Records excerpted from a collection
______
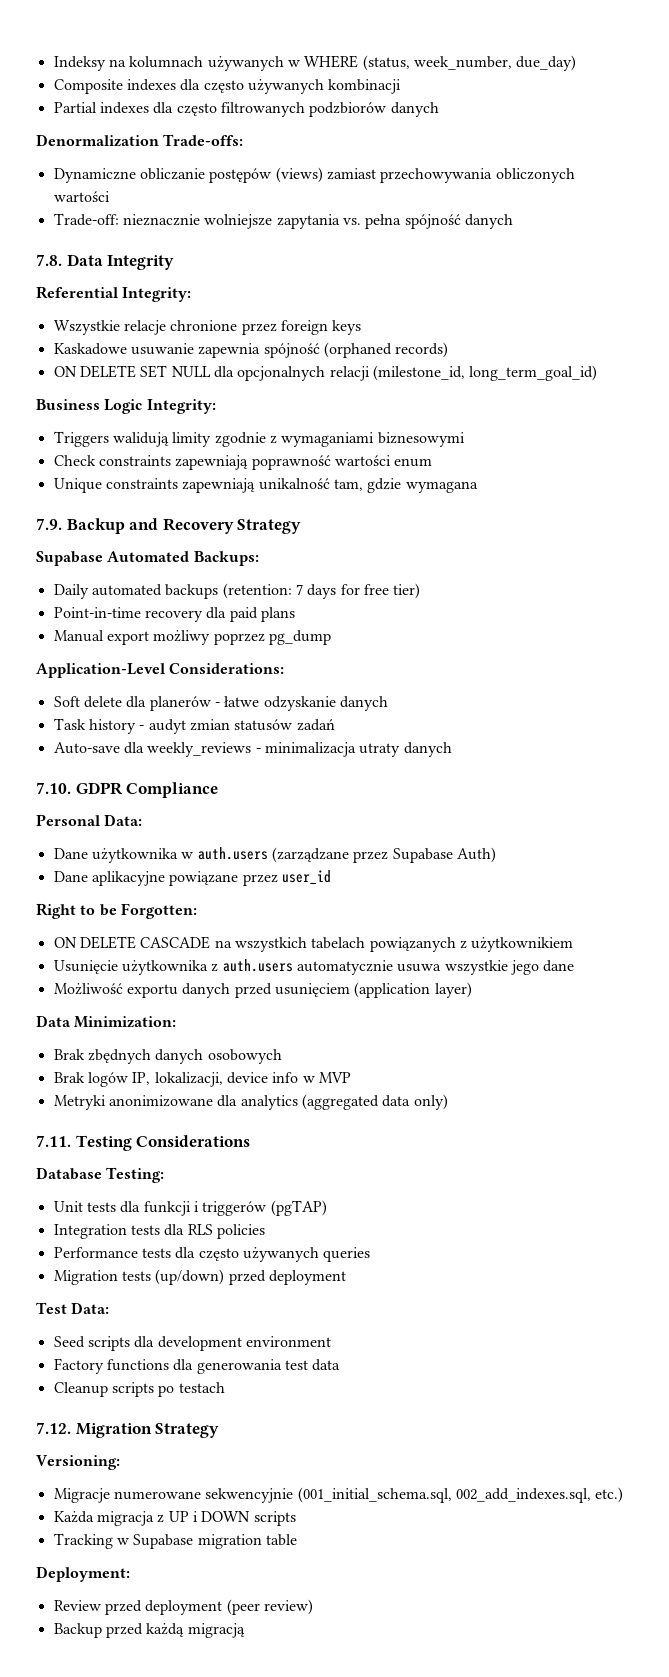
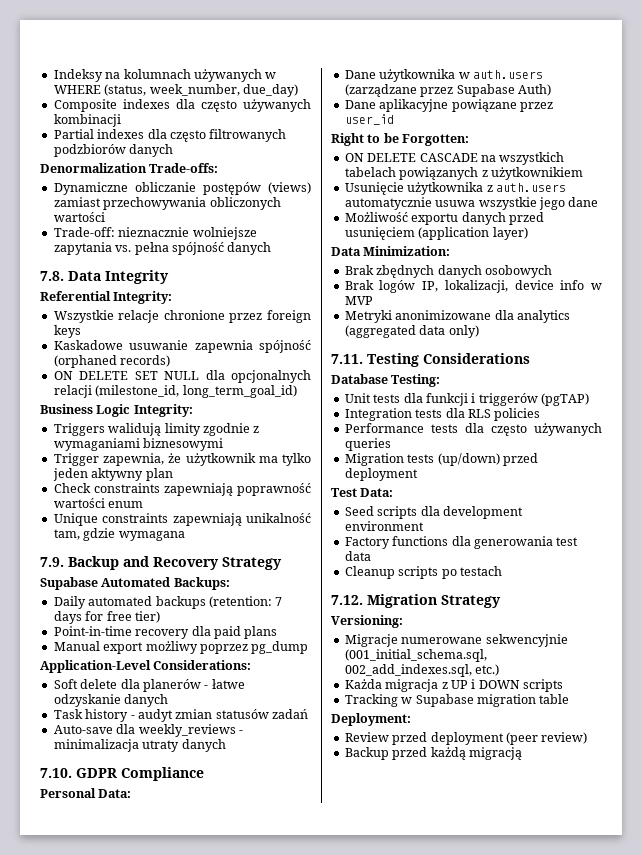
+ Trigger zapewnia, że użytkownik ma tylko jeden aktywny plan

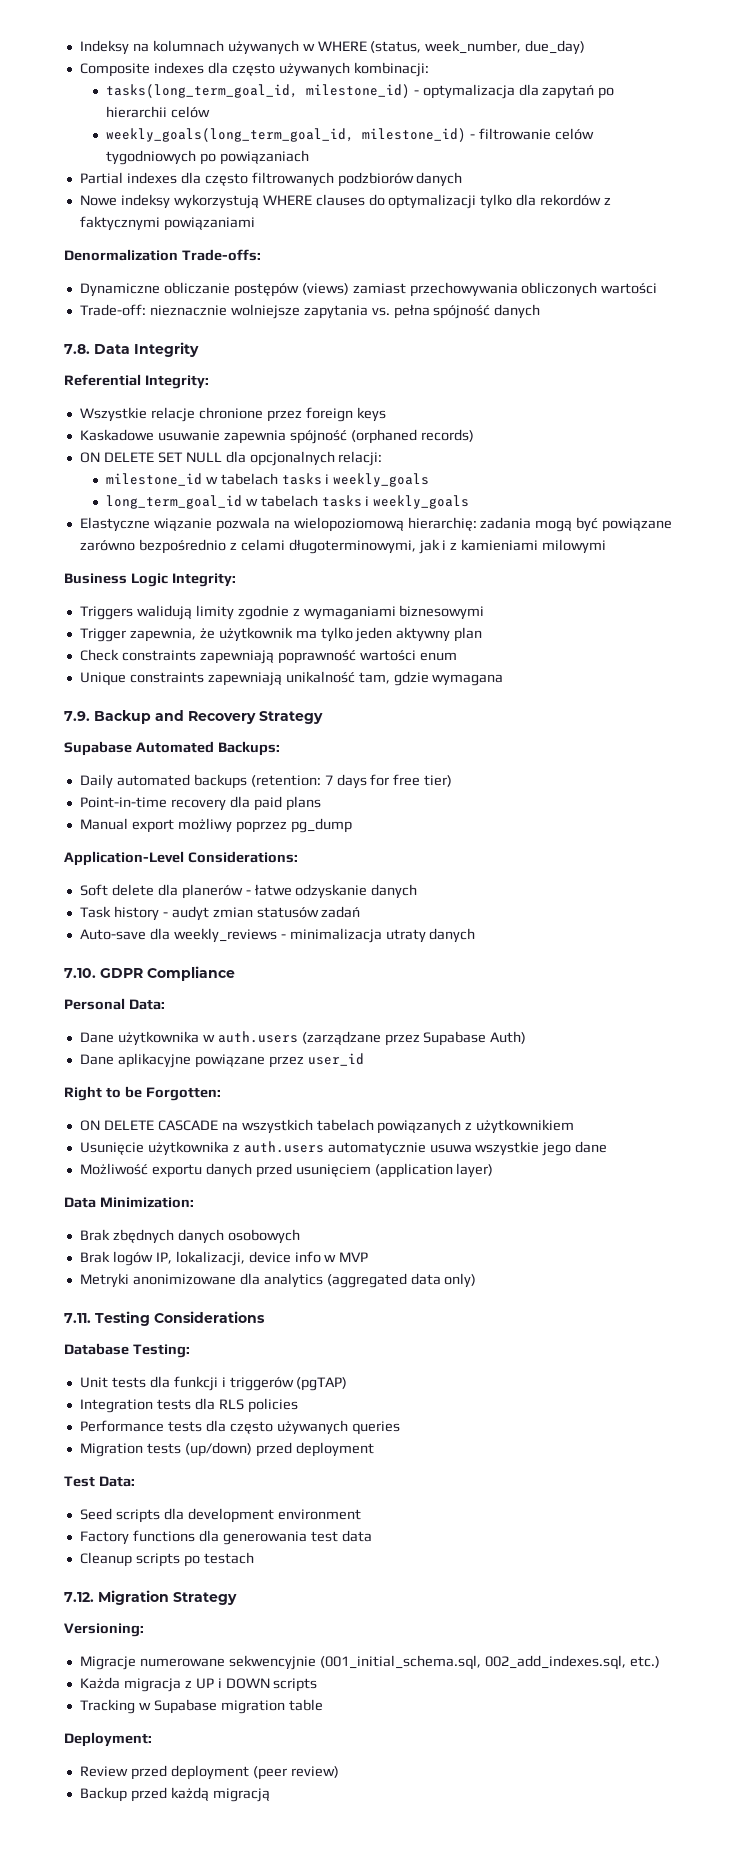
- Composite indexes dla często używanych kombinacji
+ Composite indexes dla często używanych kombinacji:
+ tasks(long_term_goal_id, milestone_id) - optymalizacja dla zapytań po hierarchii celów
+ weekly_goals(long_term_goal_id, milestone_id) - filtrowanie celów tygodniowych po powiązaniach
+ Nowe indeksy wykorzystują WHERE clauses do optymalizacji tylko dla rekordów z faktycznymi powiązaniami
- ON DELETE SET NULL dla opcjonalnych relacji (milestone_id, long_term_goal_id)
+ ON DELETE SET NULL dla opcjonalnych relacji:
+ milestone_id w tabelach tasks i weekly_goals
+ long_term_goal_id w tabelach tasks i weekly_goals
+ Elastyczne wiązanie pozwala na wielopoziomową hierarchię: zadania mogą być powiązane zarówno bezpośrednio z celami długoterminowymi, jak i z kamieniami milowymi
______
- **TASK OBJECTIVE**:
Report each line of the data in which "relacji" occurs.

- **ANSWER BOX**:
- ON DELETE SET NULL dla opcjonalnych relacji (milestone_id, long_term_goal_id)
+ ON DELETE SET NULL dla opcjonalnych relacji:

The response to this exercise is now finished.